Another difference from the D7200’s system is the different metering sensor that is used in aiding image recognition when focusing. The D7500 also enjoys a 180,000-pixel RGB sensor which combines decent coverage AF points across frames and delivers a reliable AF tracking performance.
It has an AF Fine Tune feature like the D5 and D500 which enables you to automatically caliber AF with specific lenses in Live View. AF in Live View might be a bit clunky. However, it is more refined in the D7500.
- Excellent noise performance
- Impressive dynamic range
- 100 – 51,200 ISO, expandable to 50 – 1,640,000
With the same sensor as the famous D500, D7500 provides incredible results. It might have fewer pixels than other DX Nikon DSLRs; however, if you are going to spend most of your time in shooting 100 ISO, then the minor drop is worth making.
This happens when looking at images through ISO range. Shots that are taken in lower sensitivity ranges display excellent levels of details.
And while details can suffer at the 6,400 ISO, results will still stand remarkably well. If you increase the sensitivity to 12,800, you will see a hint of Chroma noise in shots and the results will still be good.
Luminance noise becomes more pronounced at 25,600 and 51,200 ISO, however, the result is still great. And once you go beyond the camera’s native sensitivities, you will surely be speechless. Results at Hi1 or 102,400 ISO are still pretty good.
Also, the dynamic range is quite impressive. It's possible to recover shadow details in a shot that has been underexposed by some 5 stops and even at 6 and still end up with a quite satisfactory shot.
The latest addition to Nikon’s D7xxx series, the D7500 represents the biggest revamp ever.
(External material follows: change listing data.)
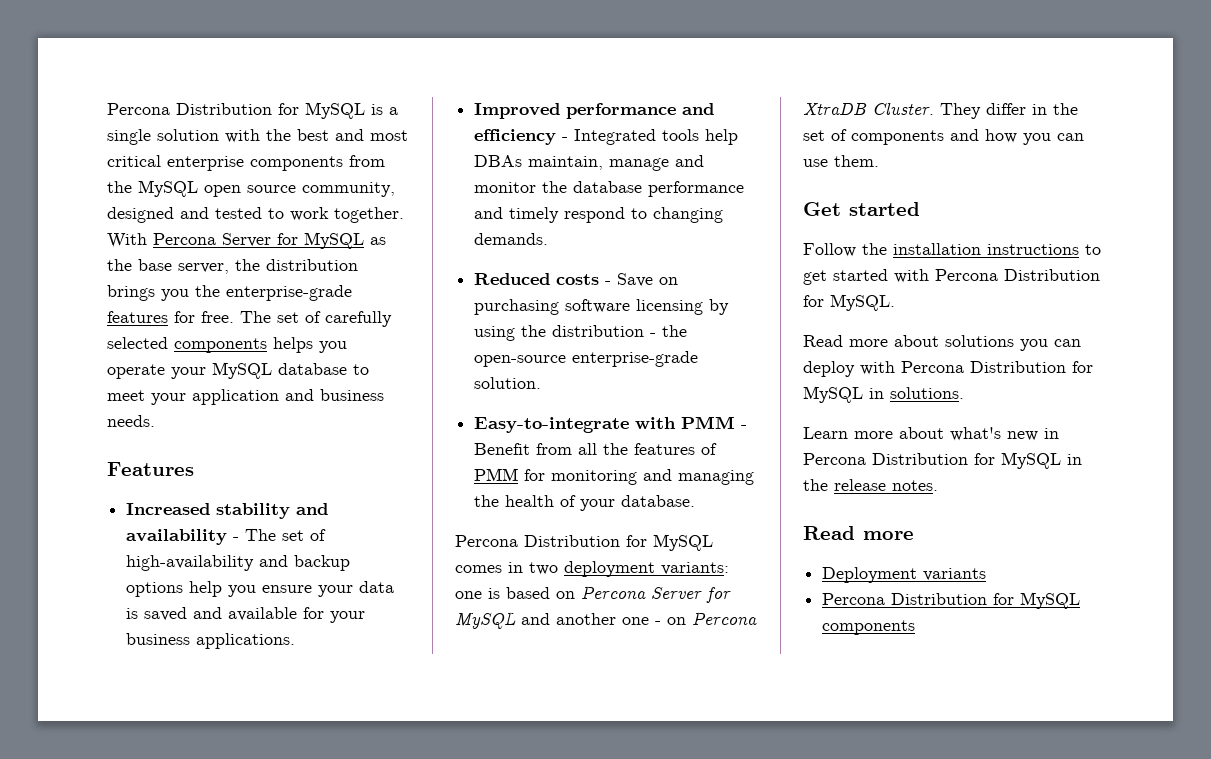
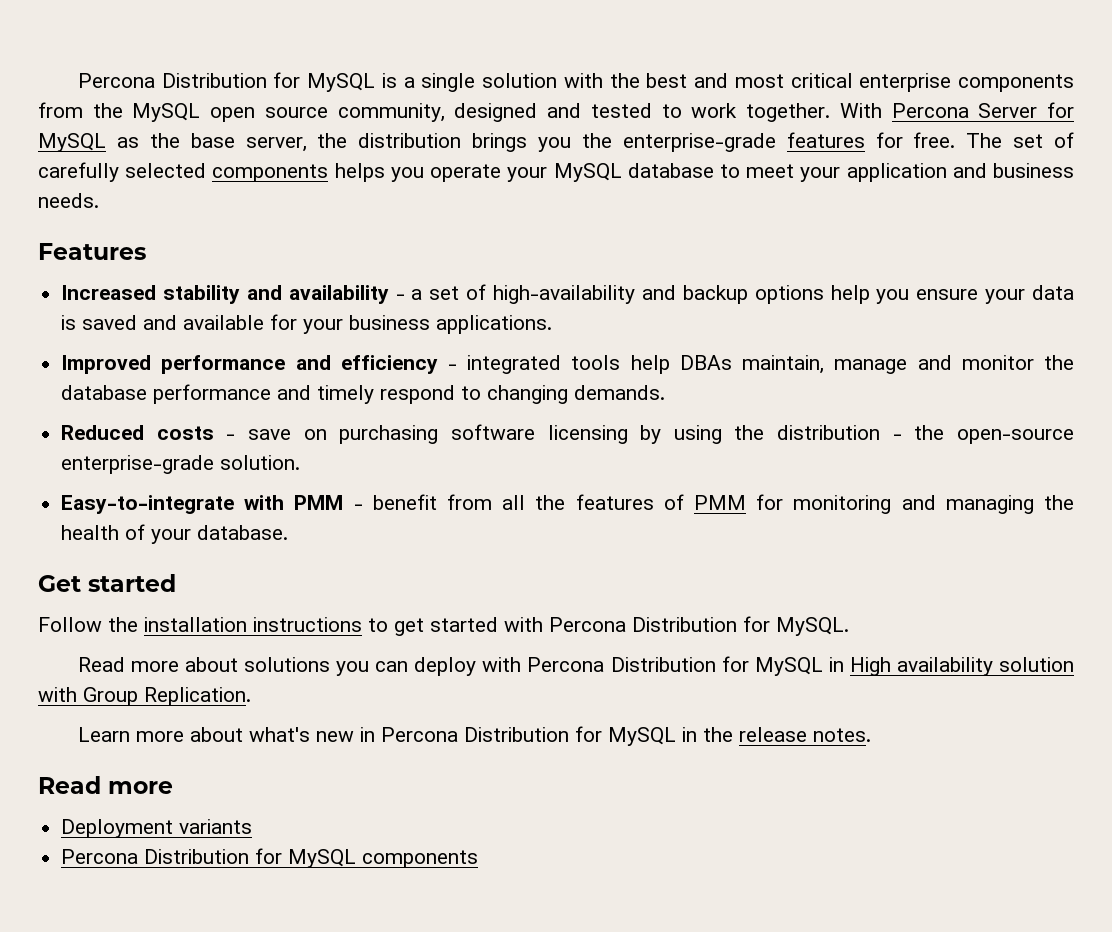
- Increased stability and availability - The set of high-availability and backup options help you ensure your data is saved and available for your business applications.
+ Increased stability and availability - a set of high-availability and backup options help you ensure your data is saved and available for your business applications.
- Improved performance and efficiency - Integrated tools help DBAs maintain, manage and monitor the database performance and timely respond to changing demands.
+ Improved performance and efficiency - integrated tools help DBAs maintain, manage and monitor the database performance and timely respond to changing demands.
- Reduced costs - Save on purchasing software licensing by using the distribution - the open-source enterprise-grade solution.
+ Reduced costs - save on purchasing software licensing by using the distribution - the open-source enterprise-grade solution.
- Easy-to-integrate with PMM - Benefit from all the features of PMM for monitoring and managing the health of your database.
+ Easy-to-integrate with PMM - benefit from all the features of PMM for monitoring and managing the health of your database.
- Percona Distribution for MySQL comes in two deployment variants: one is based on Percona Server for MySQL and another one - on Percona XtraDB Cluster. They differ in the set of components and how you can use them.
- Read more about solutions you can deploy with Percona Distribution for MySQL in solutions.
+ Read more about solutions you can deploy with Percona Distribution for MySQL in High availability solution with Group Replication.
The combination of EXPEED 5 image processing engine and 20.9MP engine from the D500, advanced AF system and high ISO performance and a compact more affordable body is tempting enough for both existing and new users.
Although the D7500 takes the best tech from the D500, it still has some minor drawbacks like the 1 SD card slot which can disappoint a user. In addition to that, its low rear screen resolution and slow Live View focusing might turn off some enthusiast.
And in the final moments of this clashing, it is quite obvious that the Nikon D7500 is highly superior to its D7200 sibling. Made powerful by combined tech from its rival sibling— the D7200— and the top-of-the-line D500, there is no questioning that the D7500 can lure photographers into taking it home.